After the violent storming of the U.S. Capitol by pro-Trump mobs on January 6, much of corporate America has moved to distance itself from Republican lawmakers like Ted Cruz, who has been accused of helping incite the rioters (which he denies). Among them is Goldman Sachs, which is suspending political donations and conducting “a thorough assessment of how people acted during this period.”
That assessment will not include reviewing the investment bank’s ties to one politician in particular: Ted Cruz, whose wife, Heidi Cruz, serves as a managing director in Goldman Sachs’ Houston office.
“Heidi is a valuable member of our private wealth team, and we don’t judge any of our employees by the records of their spouses or partners,” Goldman Sachs spokesperson and former Clinton White House press secretary Jake Siewert tells Forbes.
A Harvard Business School grad who worked on the National Security Council in the George W. Bush administration, Heidi Cruz joined Goldman as a vice president in 2005, where she became the co-head of private wealth management in the Southwest region, leading an office of 35 people, according to a 2018 profile in The Atlantic. Heidi continued to work for the bank while Ted ran for, and won, a seat representing Texas in the U.S. Senate, where he has been a critic of Wall Street. She took a leave of absence to focus on Ted’s 2016 presidential campaign, but went back to work after Ted finished second in the Republican primaries behind Donald Trump, who attacked her for her looks.
So, while Goldman is suspending the flow of money into politicians’ campaign war chests, it will continue to send cash directly to Ted Cruz’s family. Heidi draws an undisclosed salary from the company, plus she owns between $500,000 and $1 million worth of Goldman stock and a 401(k) account similarly worth up to $1 million, according to Ted Cruz’s latest financial disclosure report, covering the calendar year 2019. The couple owns between $35,000 and $175,000 worth of investments in various Goldman Sachs funds, plus a portfolio of mostly mutual funds and bank accounts worth between $1.2 million and $2.8 million. Forbes estimated that the couple was worth $3.5 million in 2016.

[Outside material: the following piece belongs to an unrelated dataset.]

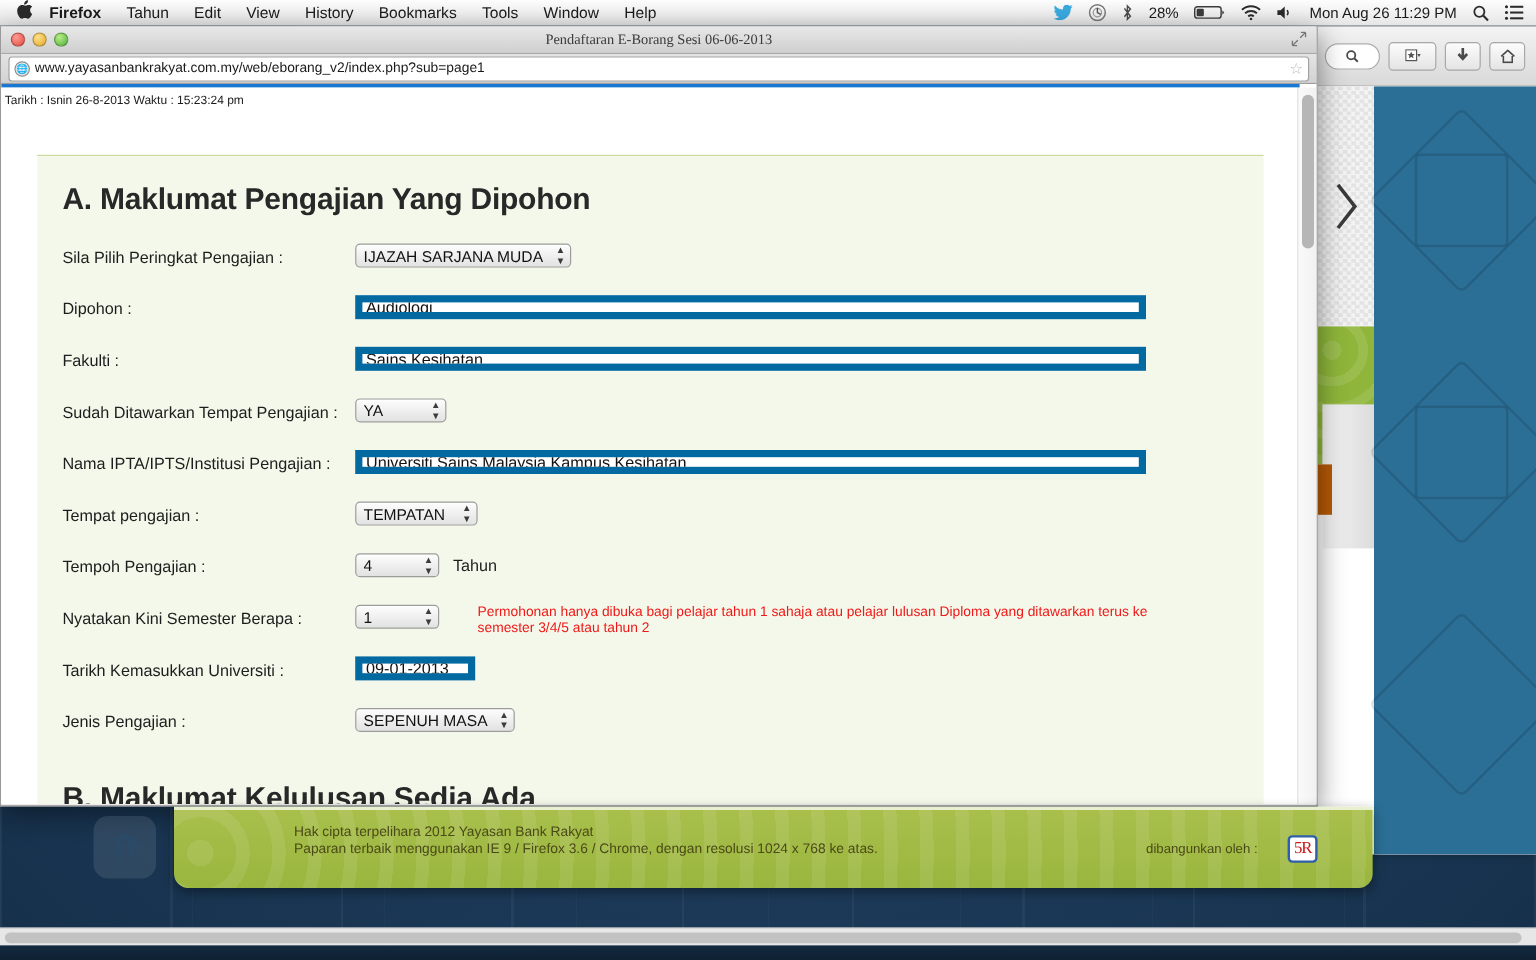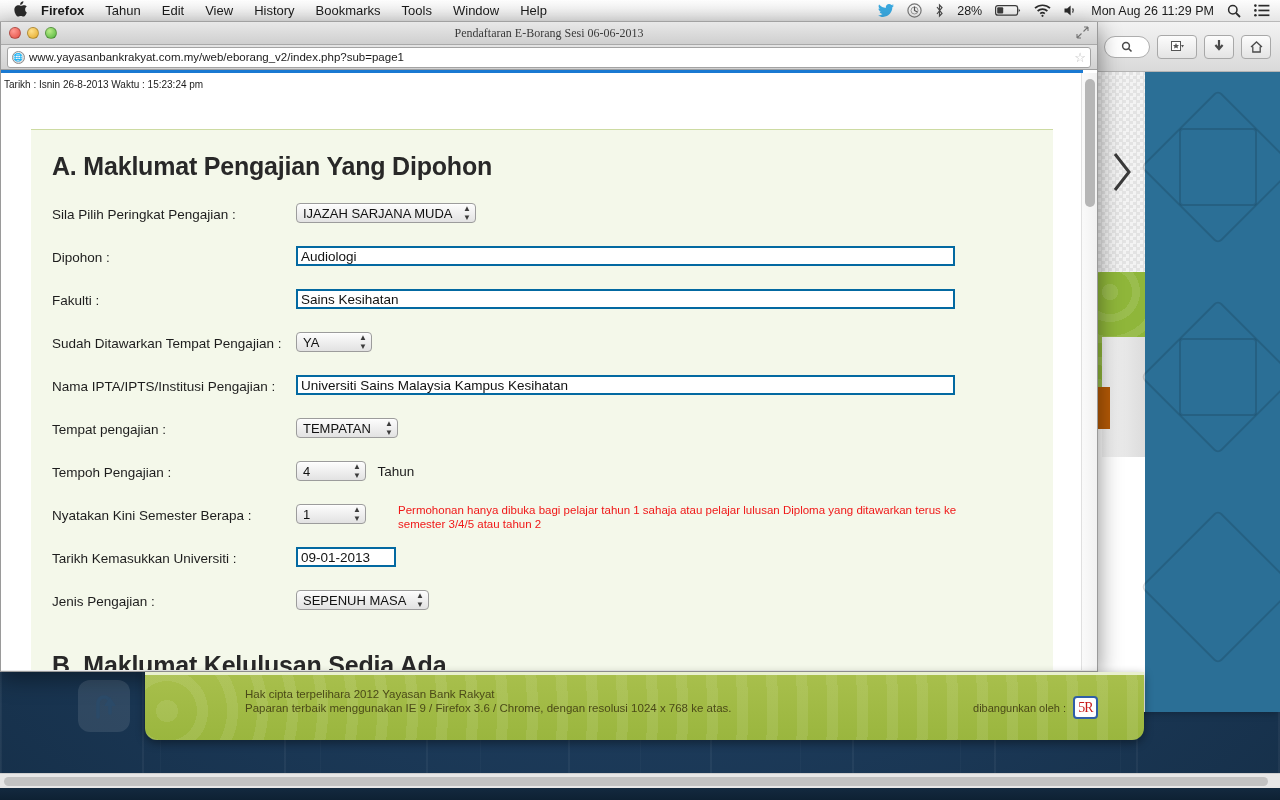"Audiologi" input.txt { border: 2px solid #0369a1 -> 6px solid #0369a1 }
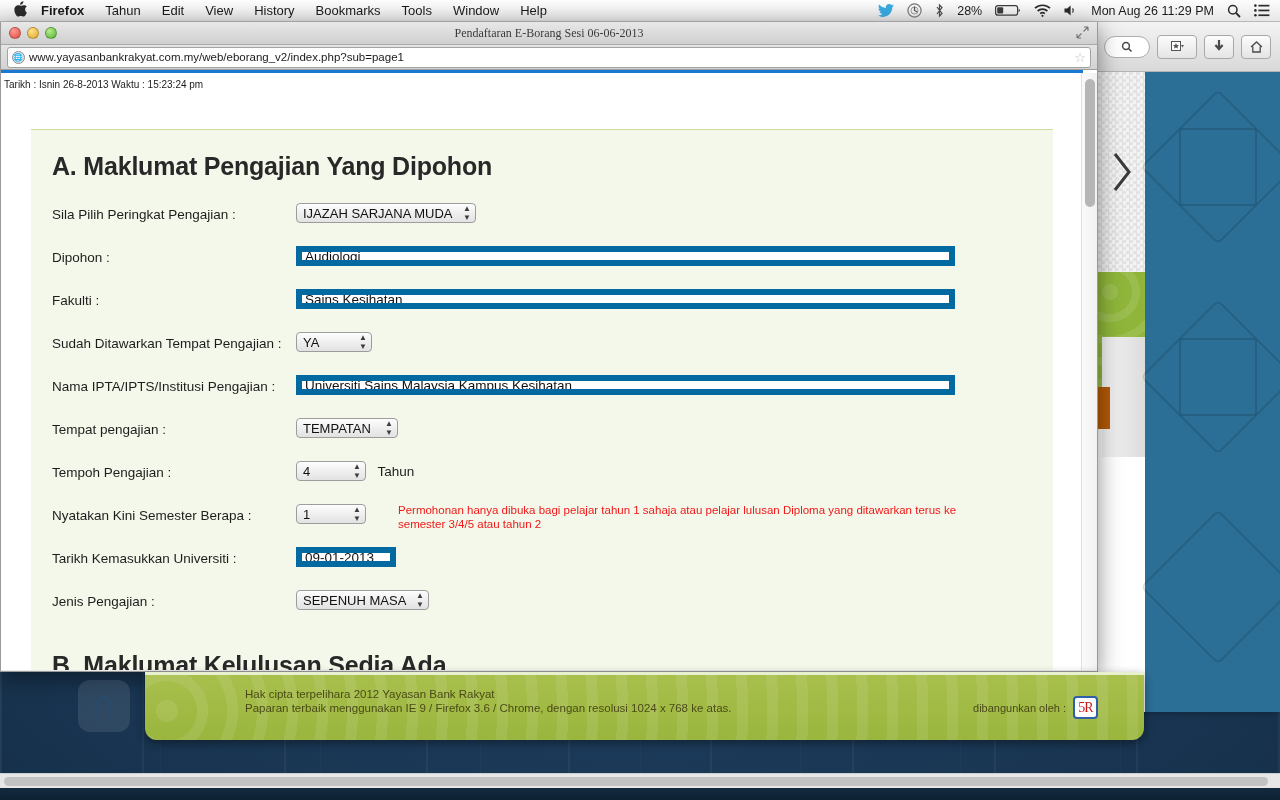"dibangunkan oleh :" #dibangun { gap: 7px -> 25px }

Not that her ties to the firm haven’t at times proven to be a liability. Ted’s 2012 Senate campaign was fined $35,000 by the Federal Election Commission in 2019 for failing to accurately report more than $1.1 million in loans from Citigroup and Goldman Sachs, which Cruz used to make donations to the campaign. (A Cruz spokesperson called it an “inadvertent reporting error” at the time.) During the 2016 Republican primaries, Trump criticized Cruz for taking the loans, telling crowds that “Goldman Sachs owns him.”